/ / ·

Persistent Queues

Cribl Edge’s persistent queuing (PQ) feature helps minimize data loss if a downstream receiver or internal process is unreachable or slow to respond. PQ provides durability by writing data to disk for the duration of the outage, and then forwarding it upon recovery.

Persistent queues can be enabled:

On Push Sources.
On Streaming Destinations. (Sources can also take advantage of a Destination’s queue to keep data flowing.)

The PQ feature may be restricted based on your Cribl license. See the Pricing page for details.

Persistent Queues Supplement In‑Memory Queues

Persistent queues trigger differently on the Destination versus Source side.

Destination Side

On each Cribl Edge Destination, an in-memory buffer helps the Destination absorb temporary imbalances between inbound and outbound data rates.

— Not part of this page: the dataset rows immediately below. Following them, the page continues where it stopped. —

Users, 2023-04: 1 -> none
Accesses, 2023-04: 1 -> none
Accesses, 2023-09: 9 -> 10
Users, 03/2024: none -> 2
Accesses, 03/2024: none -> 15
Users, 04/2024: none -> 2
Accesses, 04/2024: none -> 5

For example, if there is an inbound burst of data, the Destination will store events in its buffer, and will then output them at the rate that the downstream receiver can catch up.

Only when this buffer is full will the Destination impose backpressure upstream. (This threshold varies per Destination type.) This is where persistent queues help safeguard your data.

Life Without PQ

You can configure each Destination’s backpressure behavior to one of Block, or Drop Events, or (on Destinations that support it) Persistent Queue.

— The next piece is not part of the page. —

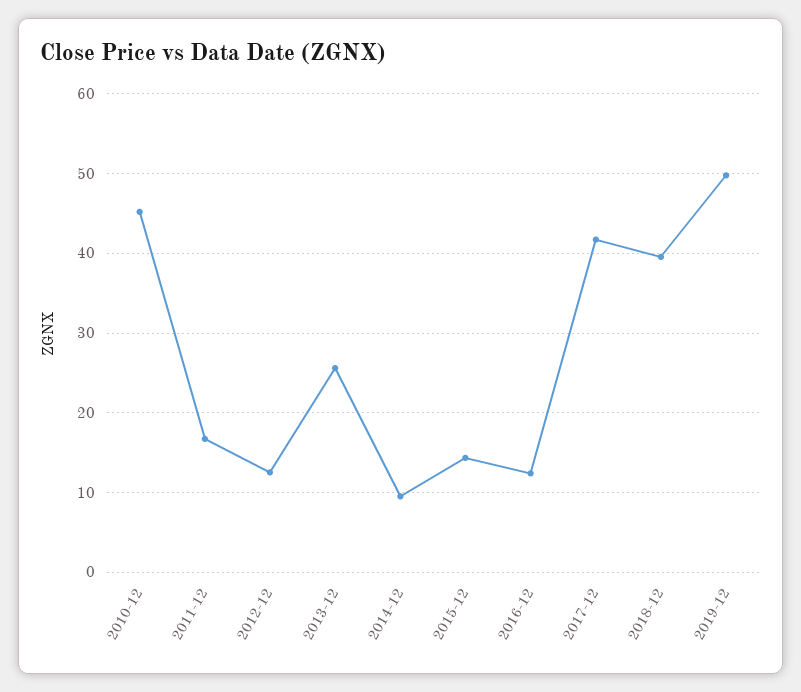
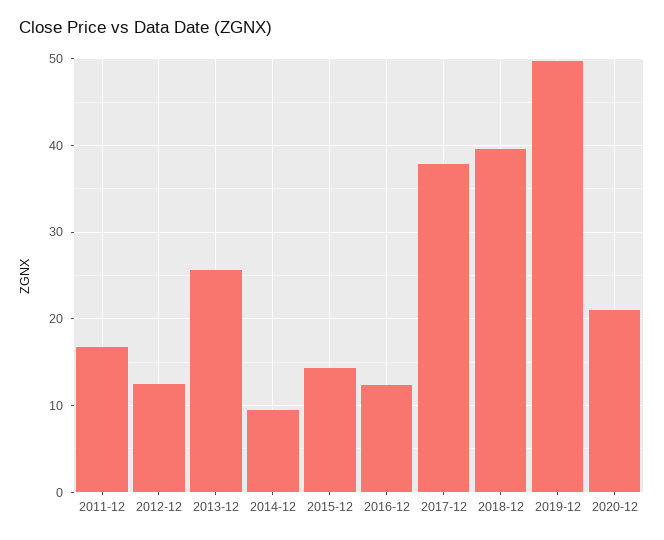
2010-12: 45 -> none
2017-12: 42 -> 38
2020-12: none -> 21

In Block mode, the output will refuse to accept new data until the receiver is ready. The system will back propagate block “signals” all the way back to the sender (assuming that the sender supports backpressure, too). In general, TCP-based senders support backpressure, but this is not a guarantee: Each upstream application’s developer is responsible for ensuring that the application stops sending data once Cribl Edge stops sending TCP acknowledgments back to it.

In Drop mode, the Destination will discard new events until the receiver is ready. In some environments, the in-memory queues and their block or drop behavior are acceptable.

PQ = Durability

Persistent queues serve environments where more durability is required (such as, outages last longer than memory queues can sustain), or where upstream senders do not support backpressure (such as, ephemeral/network senders).

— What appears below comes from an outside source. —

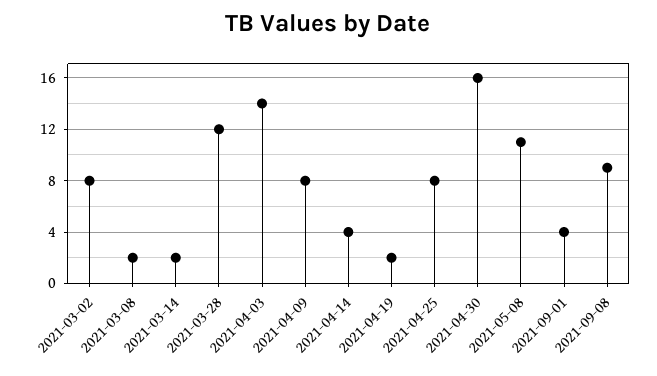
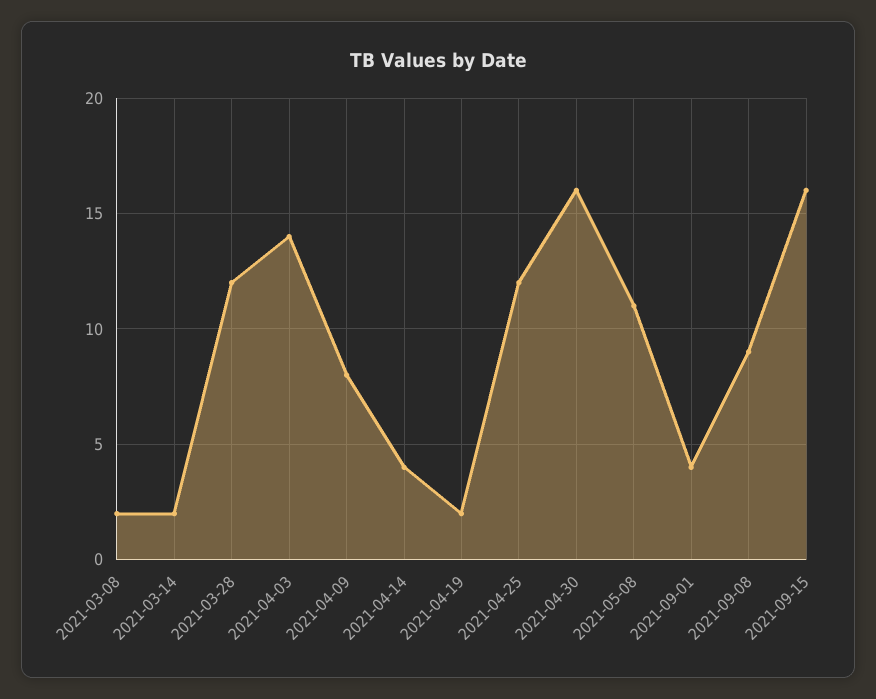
2021-03-02: 8 -> none
2021-04-25: 8 -> 12
2021-09-15: none -> 16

Engaging persistent queues in these scenarios can help minimize data loss. Once the in-memory buffer is full, the Source or Destination will write its data to disk. Then, when the downstream receiver or Cribl process is ready, the Source/Destination will start draining its queue.

By default, after data flow is re-established, a Destination will forward events in FIFO (first in, first out) order: It will send out earlier queued events before newly arriving events. However, in Cribl Edge 4.1 and later, you can instead prioritize new events by disabling Destinations’ Strict ordering control.

Source Side

Push Sources’ config modals also provide a PQ option. When you enable PQ, you can choose between two trigger conditions:

Always On mode will use PQ as a buffer for all events.
Smart mode will engage PQ only upon backpressure from downstream receivers or Cribl processes.

Source and/or Destination PQ?

If your Source(s) and Destination(s) both support persistent queues, which side should you enable? If you prioritize maximum data retention and delivery over performance, Cribl recommends that you enable both Source PQ and Destination PQ.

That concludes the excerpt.